The tweets were full of rage. As officials began to tally the results of the tight ballots, many voters suspected fraud. After all, there had been allegations of election misconduct before, as well as lost-and-found votes. Trust in government officials didn’t run high. By late in the evening, one opposition party leader came forward, accusing a local election official of “tampering with the results.” Fears of a political backlash rose. Soon there were even suggestions of violence. The scene wasn’t the site of some Arab Spring-inspired revolution. It was Wisconsin in August 2011. Wisconsin residents had just voted on whether to recall a number of state senators, with the potential to flip the legislative body from Republican to Democratic hands. The vote totals were rolling in from polling places across the state, and I was following the reaction of hundreds of political junkies tweeting about the results using the hashtag #wirecall. That evening provides a window into what the world could look like should we be unlucky enough to have our next presidential election as close as the 2000 presidential election. Wisconsin could be our future, and it’s not a pretty picture.

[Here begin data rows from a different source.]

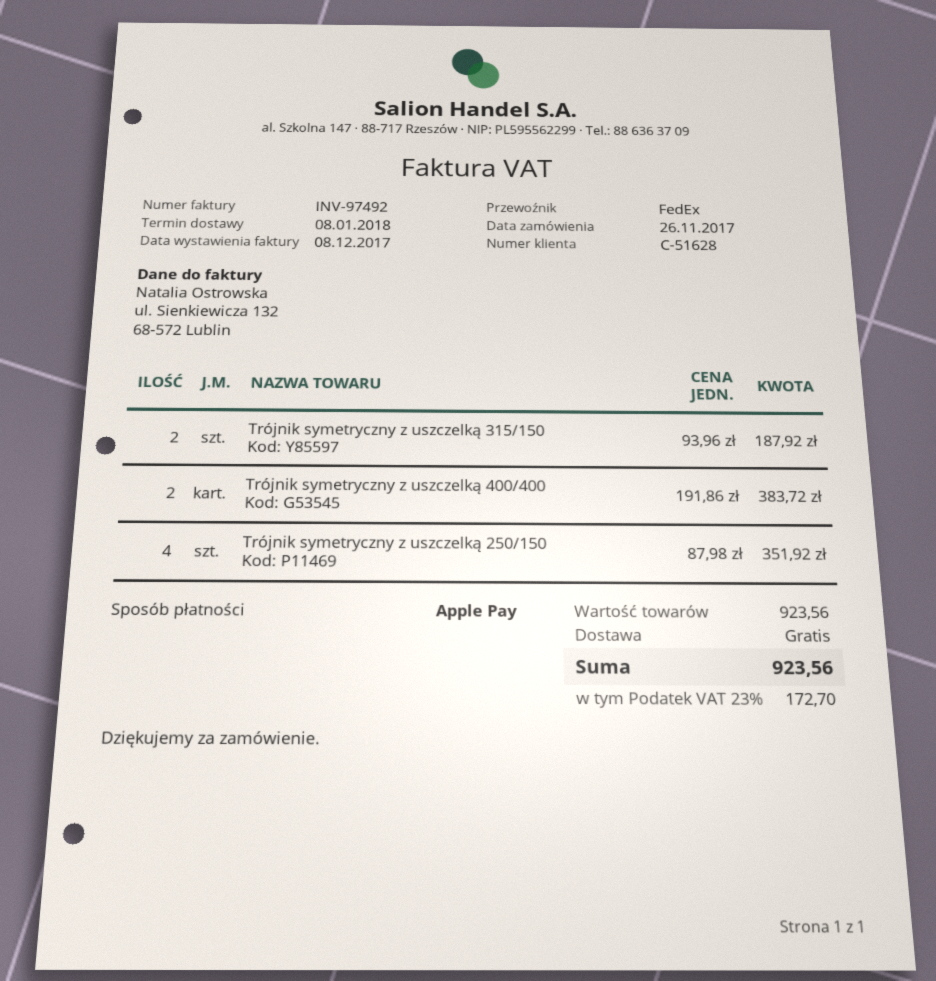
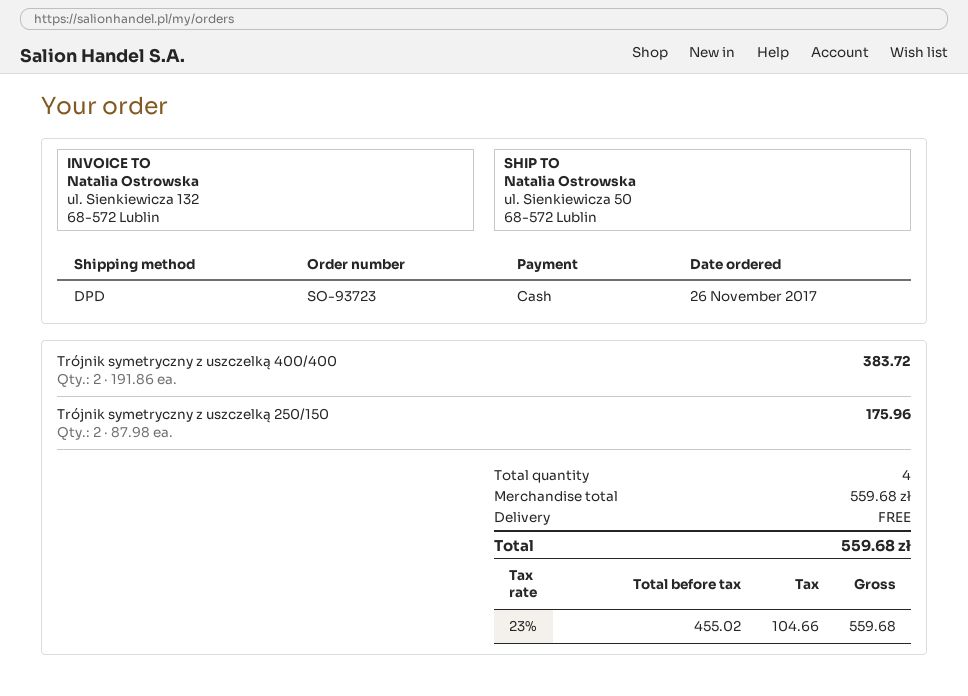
payment method: Apple Pay -> cash
shipping method: FedEx -> DPD
Trójnik symetryczny z uszczelką 315/150: 2 x 93.96 = 187.92 -> none
Trójnik symetryczny z uszczelką 250/150: 4 x 87.98 = 351.92 -> 2 x 87.98 = 175.96
subtotal: 923.56 -> 559.68
tax: 23% = 172.70 -> 23% = 104.66
total: 923.56 -> 559.68

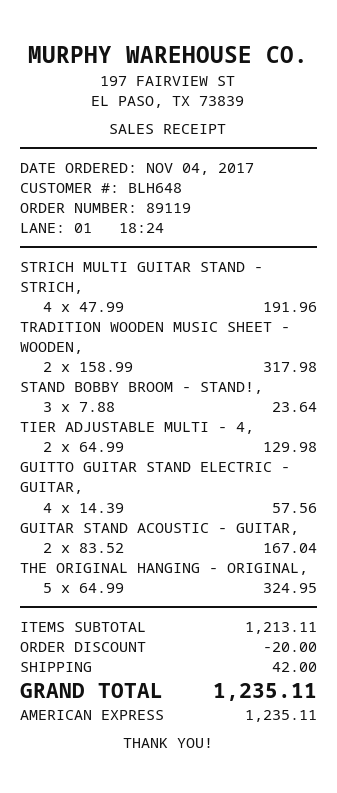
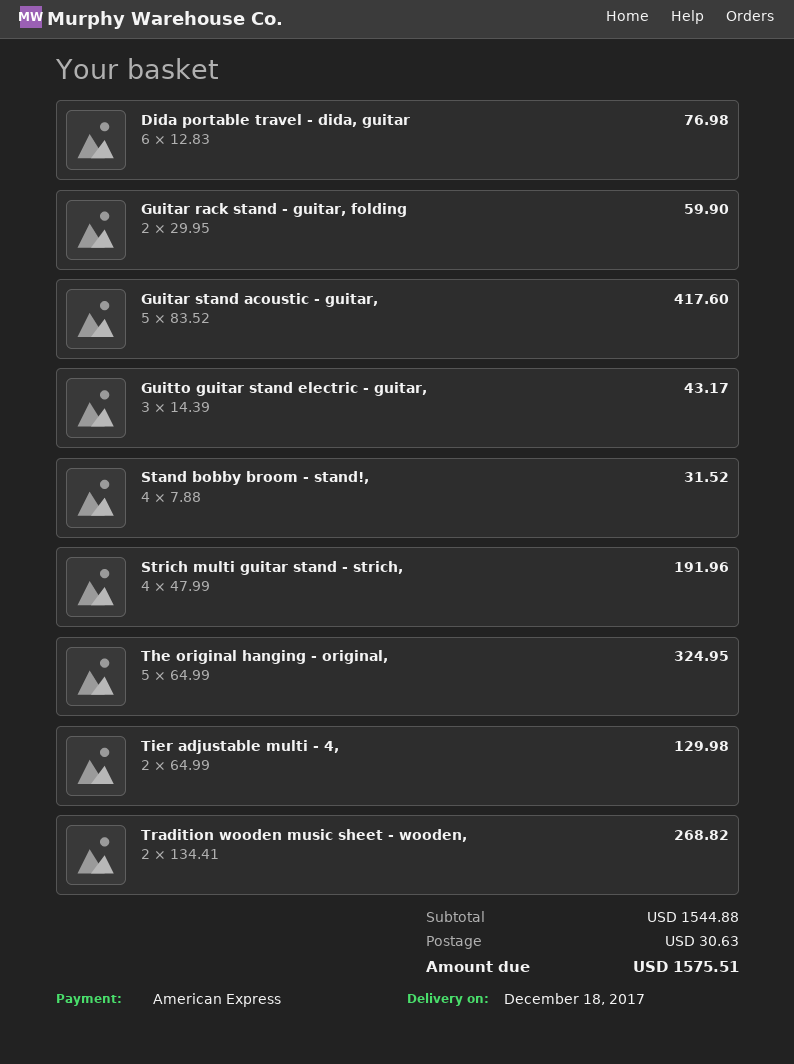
TRADITION WOODEN MUSIC SHEET - WOODEN,: 2 x 158.99 = 317.98 -> 2 x 134.41 = 268.82
STAND BOBBY BROOM - STAND!,: 3 x 7.88 = 23.64 -> 4 x 7.88 = 31.52
GUITTO GUITAR STAND ELECTRIC - GUITAR,: 4 x 14.39 = 57.56 -> 3 x 14.39 = 43.17
GUITAR STAND ACOUSTIC - GUITAR,: 2 x 83.52 = 167.04 -> 5 x 83.52 = 417.60
Dida portable travel - dida, guitar: none -> 6 x 12.83 = 76.98
Guitar rack stand - guitar, folding: none -> 2 x 29.95 = 59.90
subtotal: 1213.11 -> 1544.88
discount: 20.00 -> none
shipping: 42.00 -> 30.63
total: 1235.11 -> 1575.51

In 2000, just a few hundred votes out of millions cast in the state of Florida separated Republican presidential candidate George W. Bush from his Democratic opponent, Al Gore. The outcome of the election rested on Florida’s 25 electoral votes, and legal wrangling continued for 36 days. Then, abruptly, one of the most controversial Supreme Court decisions in U.S. history, Bush v. Gore, cut short the battle. But partisans learned that it is worth fighting tooth-and-nail over election rules. Since the Florida debacle, we have witnessed an ideologically fueled war over election rules. Election litigation has skyrocketed, and election time brings out inevitable accusations of voter fraud and voter suppression. These allegations have shaken public confidence, as campaigns deploy “armies of lawyers” and the partisan press revs up when elections are close and the stakes are high. Wisconsin shows us that social media is bound to make things much, much worse than they were in 2000.
By 2010, Wisconsin’s politics had already become among the most polarized in the nation. The election of Republican Scott Walker as governor and some of his early legislative initiatives—in particular, a new law curtailing the power of public sector labor unions—had contributed to the ideological rancor. After Walker’s victory but before the Senate recall elections, Wisconsin voters voted in an expensive and ugly state Supreme Court race that would determine the ideological balance of the court. The court at the time was mired in a partisan spat unconnected to Walker. Someone had leaked an internal court email from a few years earlier in which incumbent Republican Justice David Prosser called Wisconsin Chief Justice Shirley Abrahamson, a well-respected Democratic jurist, “a total bitch,” a claim that repeated again and again in anti-Prosser television ads.